▶ _What you have to do_:
The lines to reproduce from the material below are those from the one containing "2021 Olympic medals" through the one containing "related to ArcGIS?", both included; write them out exactly and add nothing.

▶ _Information given_:
──────────────────────────────

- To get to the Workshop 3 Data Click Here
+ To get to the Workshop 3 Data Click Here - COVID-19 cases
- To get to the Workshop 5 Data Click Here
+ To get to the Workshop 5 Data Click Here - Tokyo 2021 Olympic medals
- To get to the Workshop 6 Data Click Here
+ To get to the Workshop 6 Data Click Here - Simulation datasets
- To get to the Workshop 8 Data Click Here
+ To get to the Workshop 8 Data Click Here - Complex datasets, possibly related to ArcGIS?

──────────────────────────────

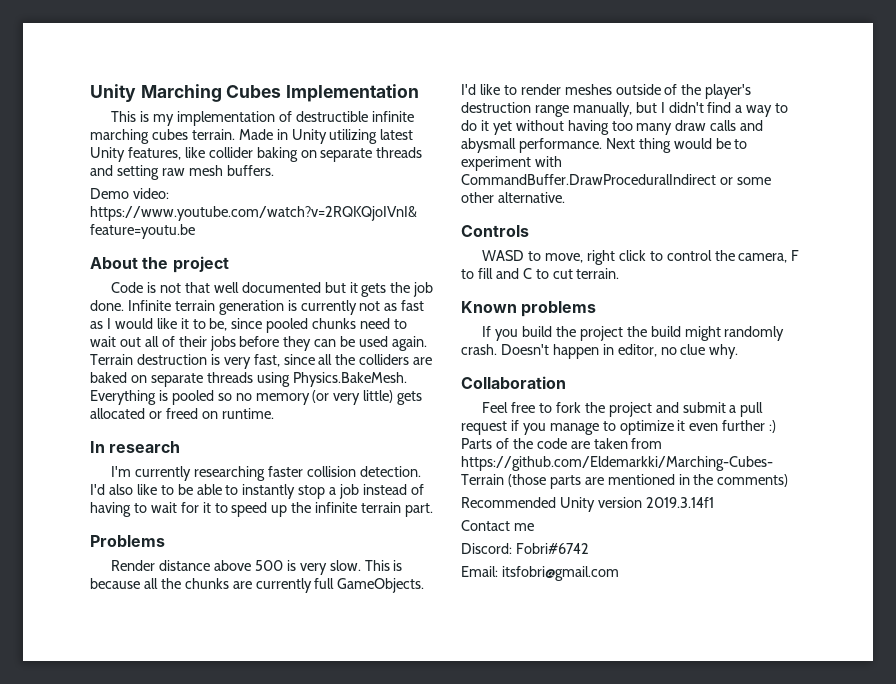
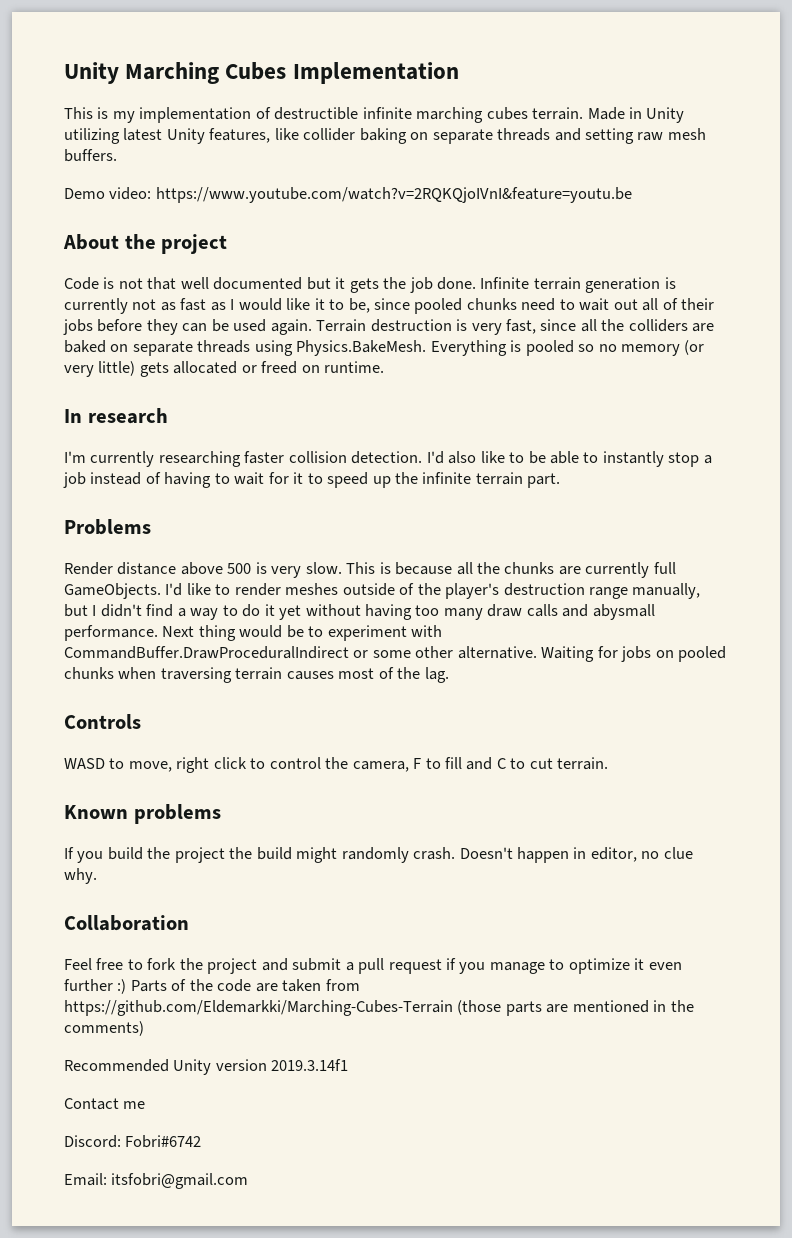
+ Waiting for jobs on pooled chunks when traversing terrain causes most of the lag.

──────────────────────────────

▶ _Solution to this task_:
+ To get to the Workshop 5 Data Click Here - Tokyo 2021 Olympic medals
- To get to the Workshop 6 Data Click Here
+ To get to the Workshop 6 Data Click Here - Simulation datasets
- To get to the Workshop 8 Data Click Here
+ To get to the Workshop 8 Data Click Here - Complex datasets, possibly related to ArcGIS?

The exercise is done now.